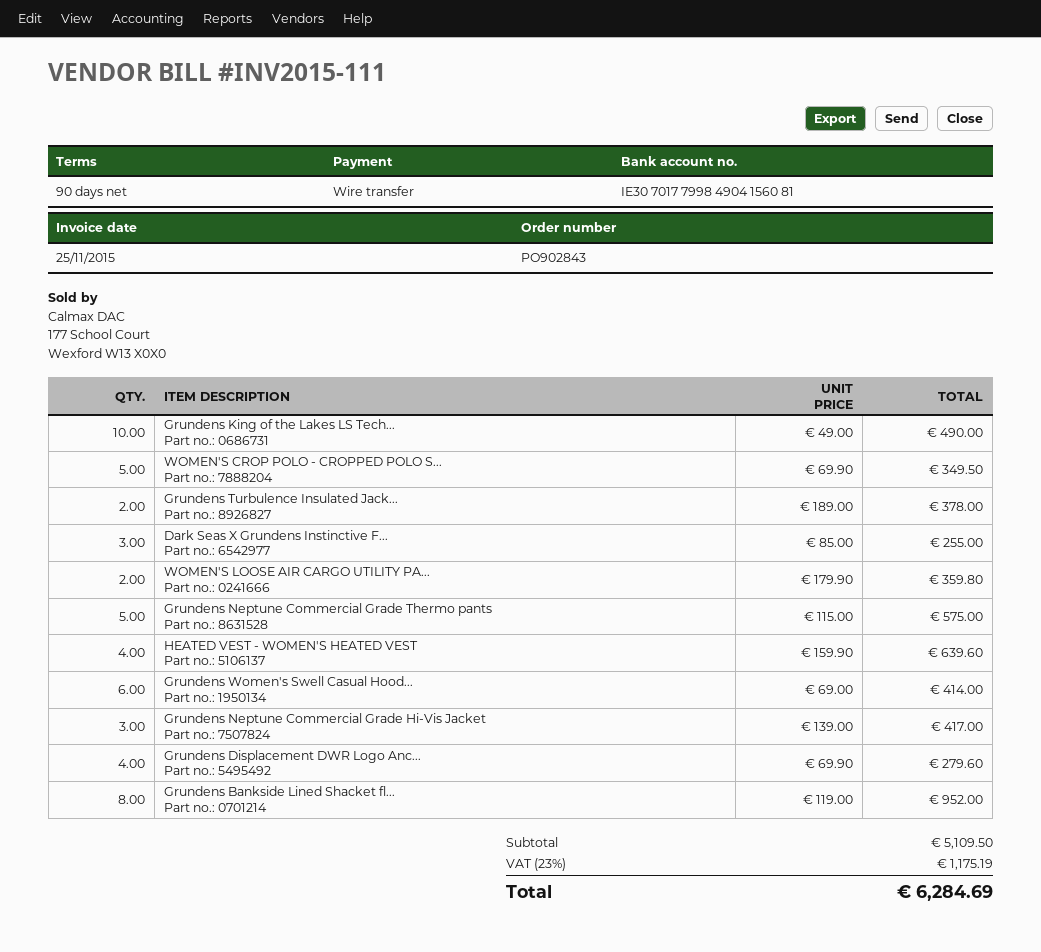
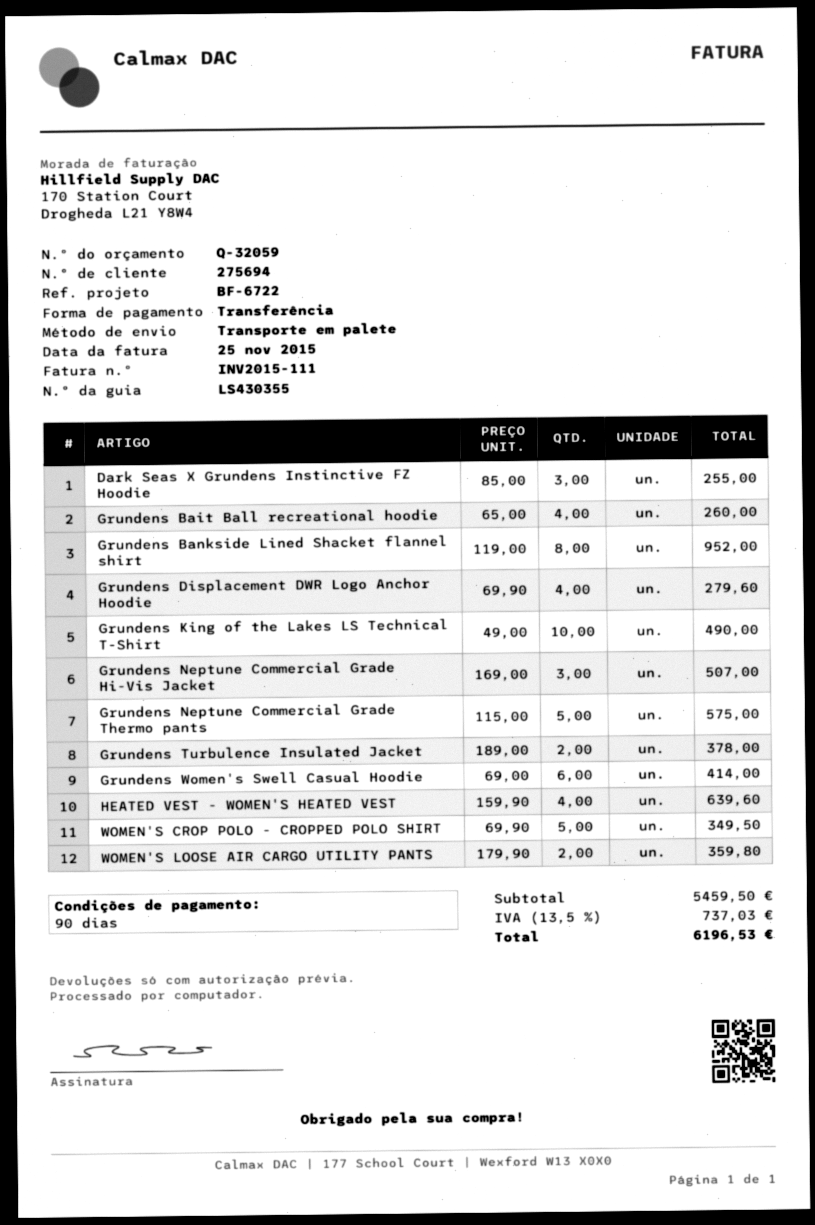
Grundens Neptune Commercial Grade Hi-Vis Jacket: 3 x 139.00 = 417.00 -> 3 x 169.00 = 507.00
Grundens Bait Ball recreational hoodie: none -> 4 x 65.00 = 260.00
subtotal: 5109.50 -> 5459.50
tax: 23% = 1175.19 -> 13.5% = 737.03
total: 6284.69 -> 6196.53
--------------------------------------------------
= PROBLEM DETAILS =
Only lines that include "Grundens" belong in the answer; return them from the entries above.

= ANSWER TO THIS EXERCISE =
Grundens Neptune Commercial Grade Hi-Vis Jacket: 3 x 139.00 = 417.00 -> 3 x 169.00 = 507.00
Grundens Bait Ball recreational hoodie: none -> 4 x 65.00 = 260.00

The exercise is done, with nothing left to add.